● **YOUR ASSIGNMENT**
When the listing below reaches the line that has "text: 名单的通知 ->", start reproducing exactly; stop after the line that has "html: <p>附件：2022年江西省服务型制造示范企业（平台）名单</p> ->", and drop the pictures.

● **RECORDED INFORMATION**
---+---
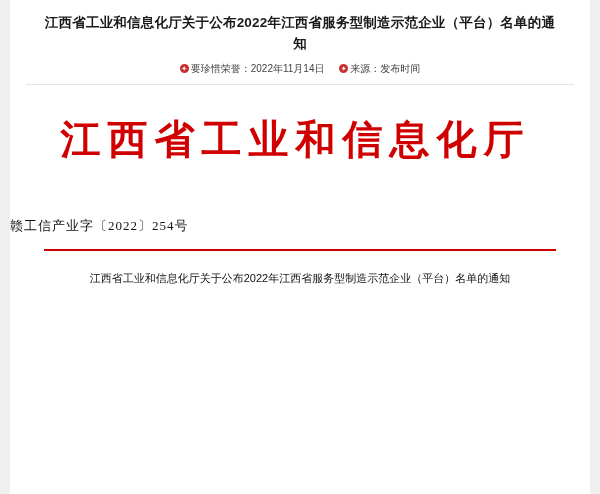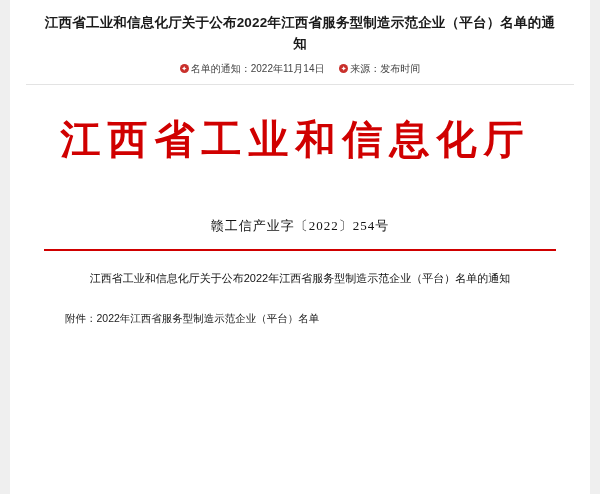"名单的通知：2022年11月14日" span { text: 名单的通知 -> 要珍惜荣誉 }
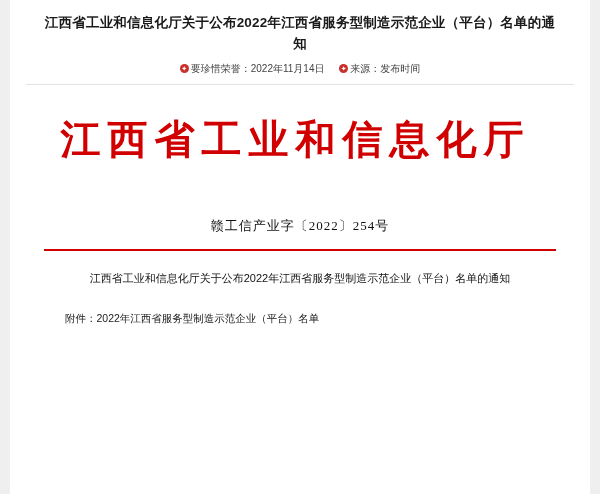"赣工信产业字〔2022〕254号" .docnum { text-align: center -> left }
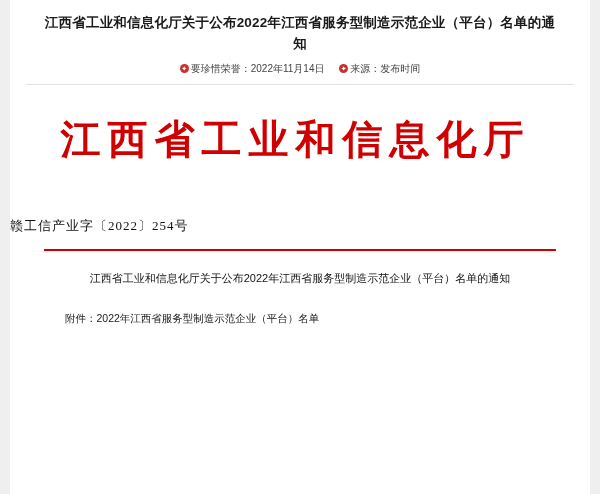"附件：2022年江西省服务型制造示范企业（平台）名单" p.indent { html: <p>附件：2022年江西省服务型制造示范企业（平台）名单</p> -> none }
---+---
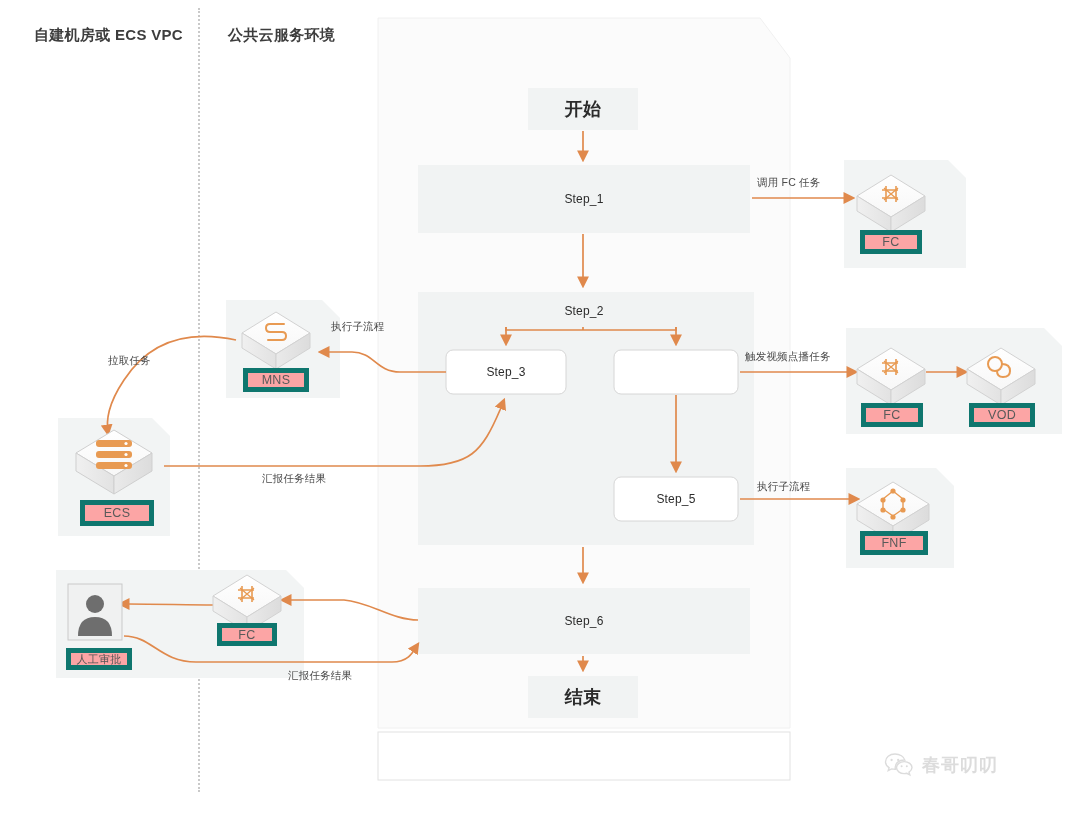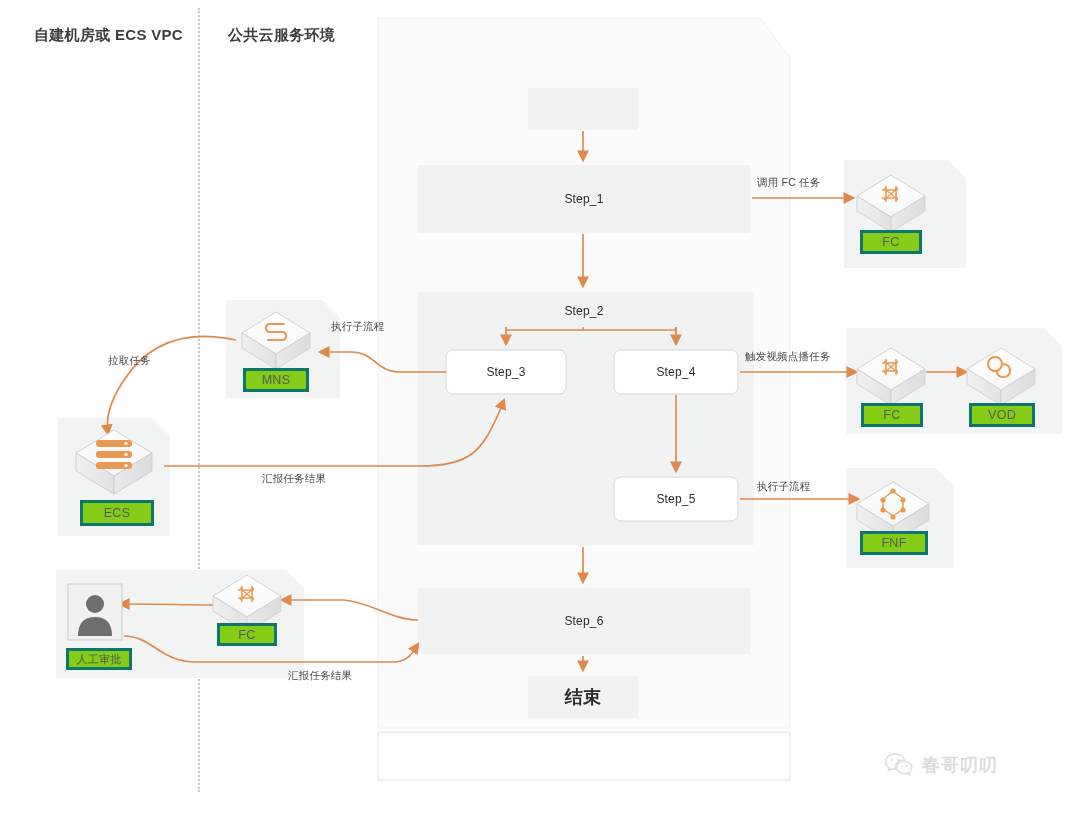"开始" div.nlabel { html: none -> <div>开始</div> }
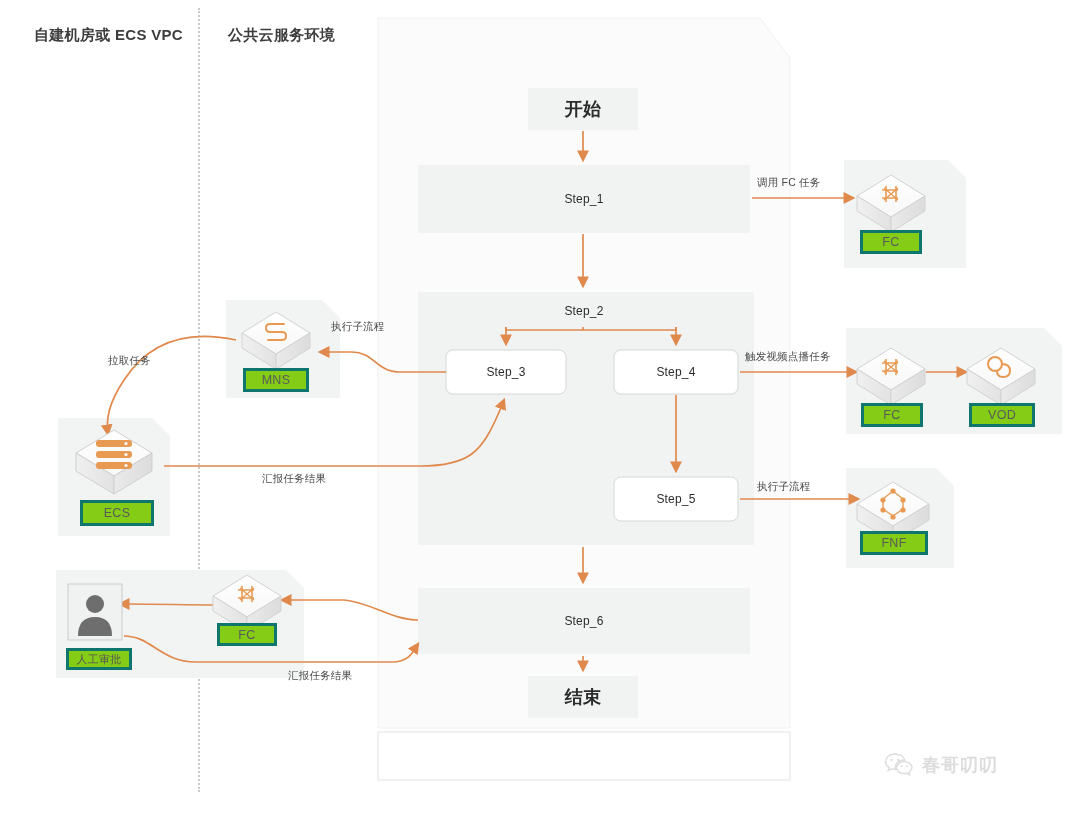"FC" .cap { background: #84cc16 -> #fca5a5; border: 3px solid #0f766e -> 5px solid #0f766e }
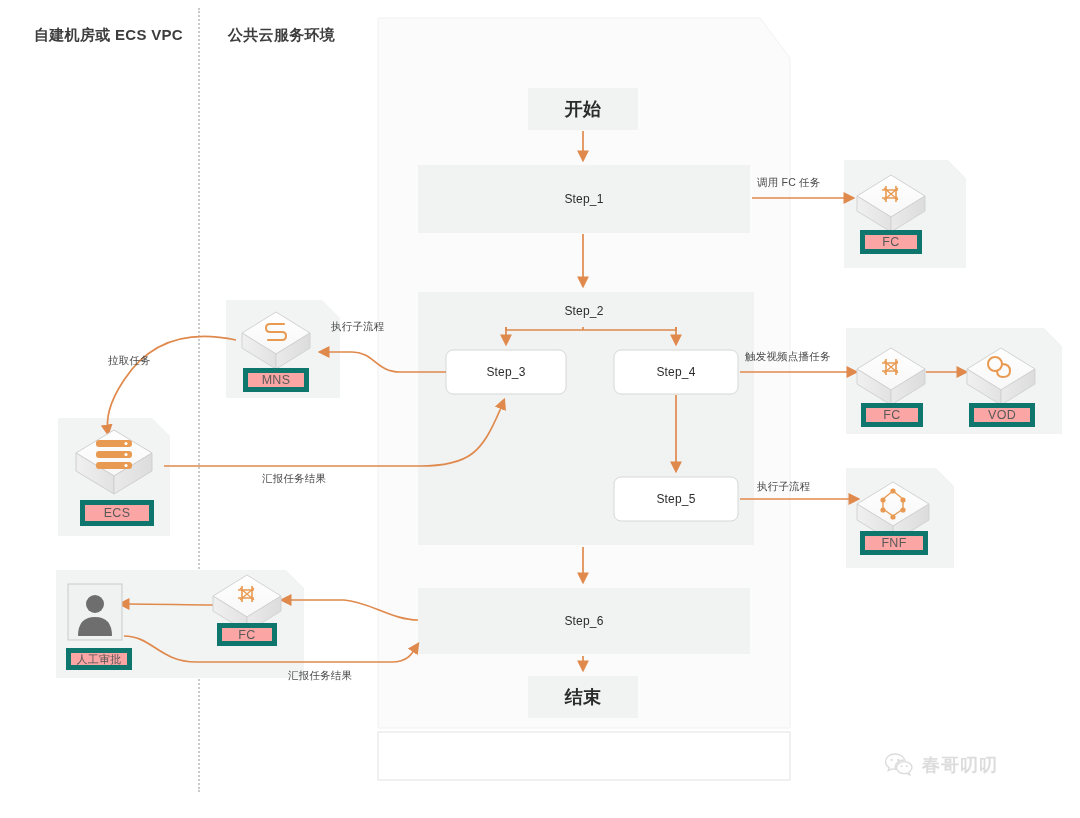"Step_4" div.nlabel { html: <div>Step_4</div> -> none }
---+---
● **ANSWER SECTION**
"名单的通知：2022年11月14日" span { text: 名单的通知 -> 要珍惜荣誉 }
"赣工信产业字〔2022〕254号" .docnum { text-align: center -> left }
"附件：2022年江西省服务型制造示范企业（平台）名单" p.indent { html: <p>附件：2022年江西省服务型制造示范企业（平台）名单</p> -> none }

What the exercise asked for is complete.